Finally, when using TST and IGRA tests, it is important to consider and collect information on factors that are associated with a positive result. For example, associations with smoking and diabetes have been established with positive TST and IGRA (81–84). Socio-economic factors such as low income and education, male sex, race, older age and HHC were identified as predictive factors for positive TST and IGRA results by Mahomed et al. (30). No significant differences were seen for socio-economic factors nor other factors such as smoking, BMI, and diabetes between HIT and HITTIN in the study by Kroon et al. (29). Mave et al. and Vorkas et al. also report no significant differences in demographic factors or clinical characteristics between converters and nonconverters (85).

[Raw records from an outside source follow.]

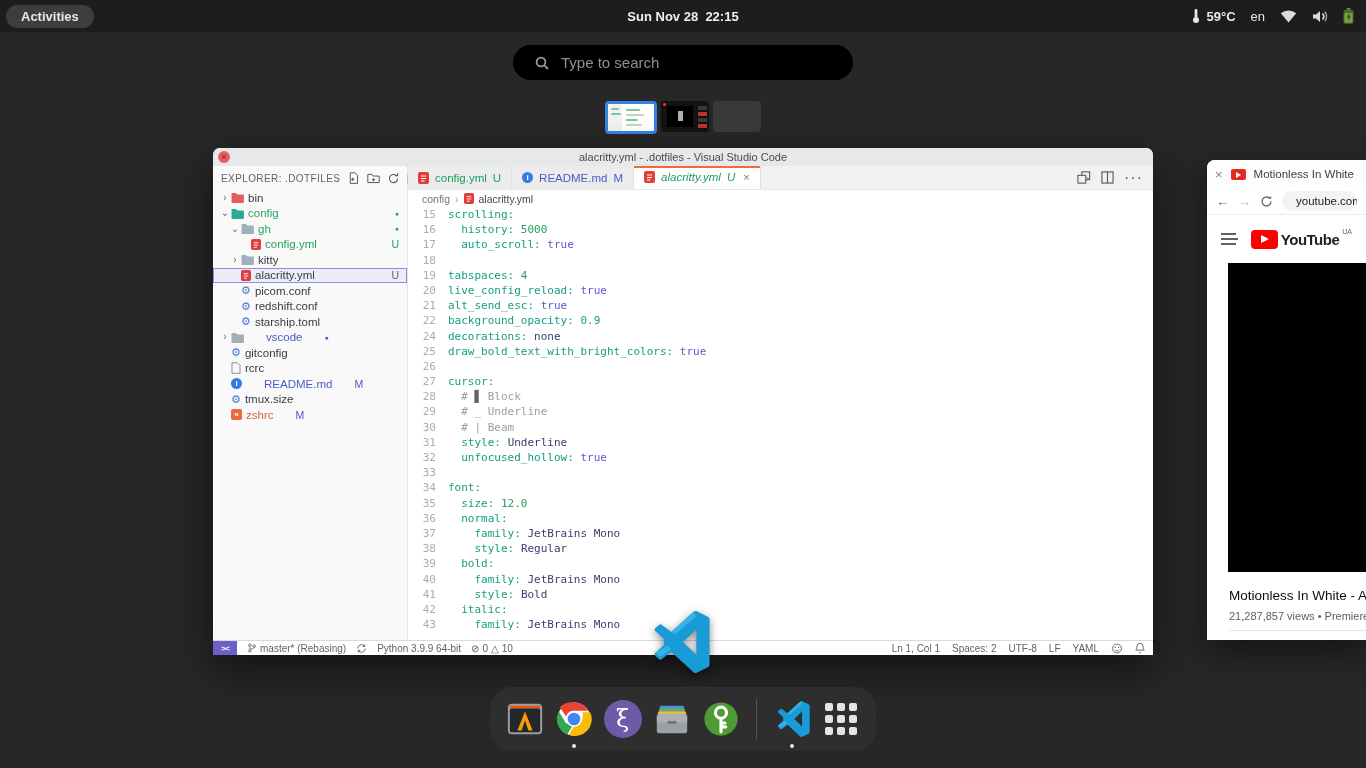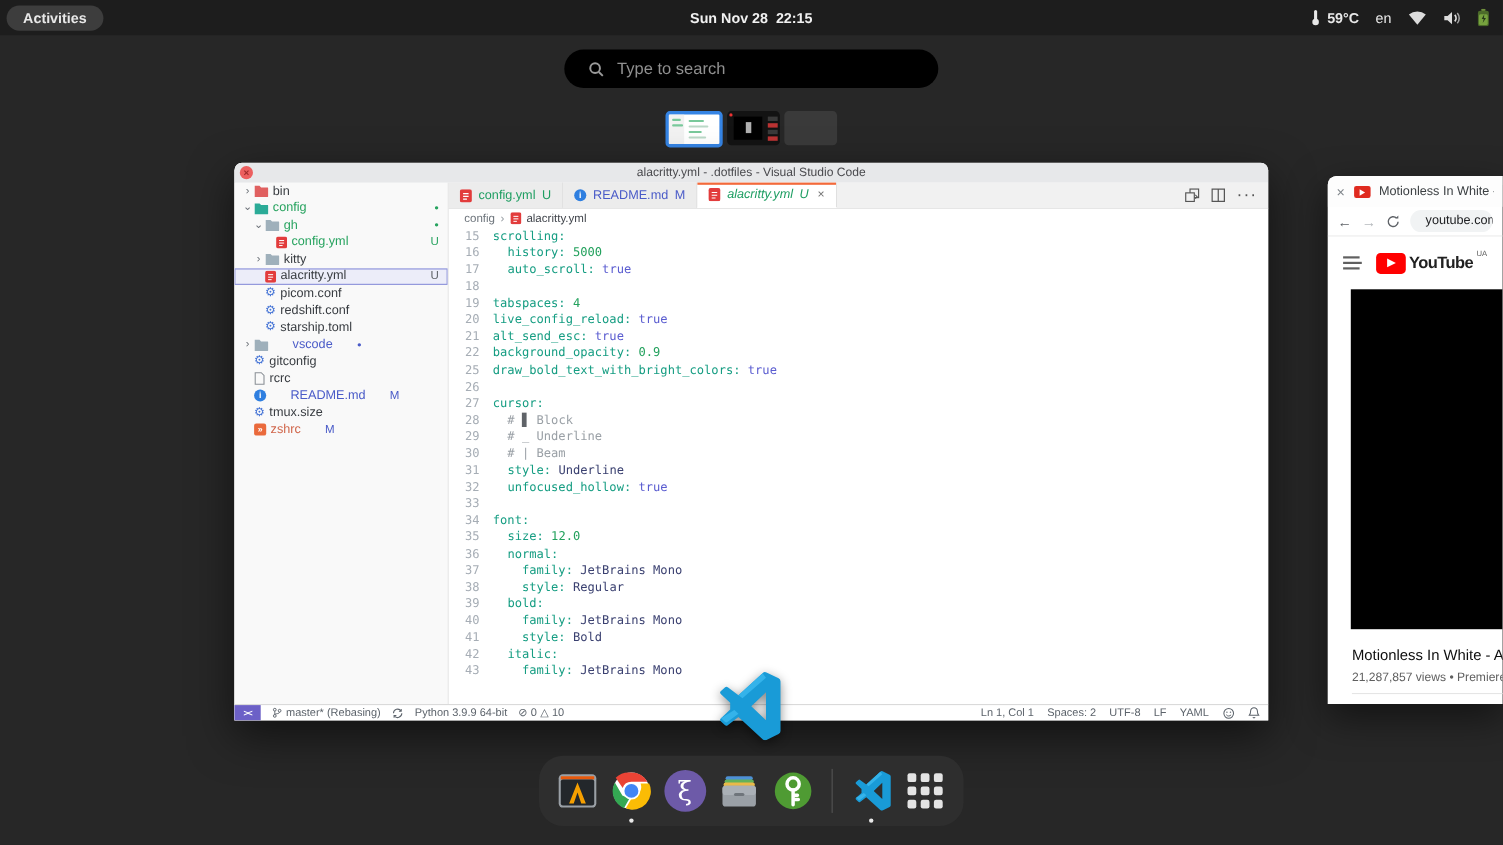--- a/index.html
+++ b/index.html
@@ -217,20 +217,40 @@
   </div>
 
   <div class="vscode">
     <div class="vs-title">
       <div class="vs-close">×</div>
       <span>alacritty.yml - .dotfiles - Visual Studio Code</span>
     </div>
     <div class="vs-main">
 
       <div class="vs-side">
+        <div class="exp-head">
+          <span class="exp-title">EXPLORER: .DOTFILES</span>
+          <svg class="exp-ic" viewBox="0 0 16 16">
+            <path d="M4 1h6l3 3v10H4z" fill="none" stroke="#555" stroke-width="1.2"></path>
+            <path d="M7 7v4M5 9h4" stroke="#555" stroke-width="1.2"></path>
+          </svg>
+          <svg class="exp-ic" viewBox="0 0 16 16">
+            <path d="M1 3h5l1.5 2H15v8H1z" fill="none" stroke="#555" stroke-width="1.2"></path>
+            <path d="M8 7.5v4M6 9.5h4" stroke="#555" stroke-width="1.2"></path>
+          </svg>
+          <svg class="exp-ic" viewBox="0 0 16 16">
+            <path d="M13 8a5 5 0 1 1-1.5-3.5M13 1.5v3.2h-3.2" fill="none" stroke="#555" stroke-width="1.3"></path>
+          </svg>
+          <svg class="exp-ic" viewBox="0 0 16 16">
+            <rect x="4" y="1.5" width="10" height="10" fill="none" stroke="#555" stroke-width="1.2"></rect>
+            <rect x="1.5" y="4" width="10" height="10" fill="#f9f9f9" stroke="#555" stroke-width="1.2"></rect>
+            <path d="M4 9h5" stroke="#555" stroke-width="1.2"></path>
+          </svg>
+          <span style="color:#555;letter-spacing:1px;">···</span>
+        </div>
         <div class="tree" id="tree">
             <div class="tree-row" style="padding-left: 6px;">
               <span class="chev">›</span>
               <span style="display: inline-flex;">
                 <svg width="13" height="11" viewBox="0 0 14 12">
                   <path fill="#e06060" d="M.5 1h4.8l1.5 1.6h6.2c.6 0 1 .4 1 1V11c0 .6-.4 1-1 1H.5z"></path>
                 </svg>
               </span>
               <span class="tree-label ">bin</span>
             </div>
@@ -409,20 +429,21 @@
 
         <div class="codewrap" id="code">
             <div class="code-line"><span class="ln">15</span><span class="tk-k">scrolling:</span></div>
             <div class="code-line"><span class="ln">16</span><span class="tk-p">  </span><span class="tk-k">history:</span><span class="tk-p"> </span><span class="tk-n">5000</span></div>
             <div class="code-line"><span class="ln">17</span><span class="tk-p">  </span><span class="tk-k">auto_scroll:</span><span class="tk-p"> </span><span class="tk-b">true</span></div>
             <div class="code-line"><span class="ln">18</span></div>
             <div class="code-line"><span class="ln">19</span><span class="tk-k">tabspaces:</span><span class="tk-p"> </span><span class="tk-n">4</span></div>
             <div class="code-line"><span class="ln">20</span><span class="tk-k">live_config_reload:</span><span class="tk-p"> </span><span class="tk-b">true</span></div>
             <div class="code-line"><span class="ln">21</span><span class="tk-k">alt_send_esc:</span><span class="tk-p"> </span><span class="tk-b">true</span></div>
             <div class="code-line"><span class="ln">22</span><span class="tk-k">background_opacity:</span><span class="tk-p"> </span><span class="tk-n">0.9</span></div>
+            <div class="code-line"><span class="ln">24</span><span class="tk-k">decorations:</span><span class="tk-p"> </span><span class="tk-v">none</span></div>
             <div class="code-line"><span class="ln">25</span><span class="tk-k">draw_bold_text_with_bright_colors:</span><span class="tk-p"> </span><span class="tk-b">true</span></div>
             <div class="code-line"><span class="ln">26</span></div>
             <div class="code-line"><span class="ln">27</span><span class="tk-k">cursor:</span></div>
             <div class="code-line"><span class="ln">28</span><span class="tk-c">  # </span><span class="tk-cb">▋</span><span class="tk-c"> Block</span></div>
             <div class="code-line"><span class="ln">29</span><span class="tk-c">  # _ Underline</span></div>
             <div class="code-line"><span class="ln">30</span><span class="tk-c">  # | Beam</span></div>
             <div class="code-line"><span class="ln">31</span><span class="tk-p">  </span><span class="tk-k">style:</span><span class="tk-p"> </span><span class="tk-v">Underline</span></div>
             <div class="code-line"><span class="ln">32</span><span class="tk-p">  </span><span class="tk-k">unfocused_hollow:</span><span class="tk-p"> </span><span class="tk-b">true</span></div>
             <div class="code-line"><span class="ln">33</span></div>
             <div class="code-line"><span class="ln">34</span><span class="tk-k">font:</span></div>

Simmons et al. report a BMI > 30 to be a risk factor for testing IGRA or TST positive (36). Similarly, Igo et al. found an association between a persistently TST negative result and a lower prevalence of lean mass wasting in the Uganda cohort. This is also in line with what some other studies have found (73, 86). Verrall et al. highlighted important evidence that BCG-vaccination provides dose dependent protection against IGRA conversion in HHC (16, 17). This protection effect is not seen in cases of high TB exposure and decreases with older age (16, 17, 87). In studies which show documented previous BCG vaccination or scars, no significant differences were seen between converters and nonconverters (12, 21), nor did a previous BCG show increased risk of conversion in Hill et al. (18). In addition, it would be of important for HHC studies to report the Mtb genotype as different strains are linked to TB clustering and variation in transmission (88). Verrall et al. reports an increased risk of conversion based on Mtb lineage, compared to Stein et al. who reported no difference in conversion based on Mtb lineage (12, 16, 17, 89).

Durability of Responses

Based on previous epidemiological studies, and as suggested by Stein et al., resistance to Mtb does not appear to be absolute (12, 90, 91). In fact, there appears to be a threshold above which infection will be acquired due to a high enough intensity of exposure (2). Considering the shortcomings aforementioned of both the TST and IGRA tests, long term follow-up composed of multiple testing is imperative to evaluate the durability of the results. With an average follow up time of close to 10 years, Stein et al. provides sufficient time to evaluate their definition of resistance. This study also showed that the majority of conversions happened by month 3 of follow-up (9.8%), with 2.2% converting between 3–6 months and even still some (0.7%) converted after 6–12 months. Most of the individuals in this study remained both TST and QFT negative despite the long follow-up. Although it is not clear how the HHCs’ exposure varied in between the original and the follow-up study, since the participants continued living in a highly endemic area, we can presume that this did not change much. Based on these results, Stein et al. concluded that the “resister” phenotype is robust (12).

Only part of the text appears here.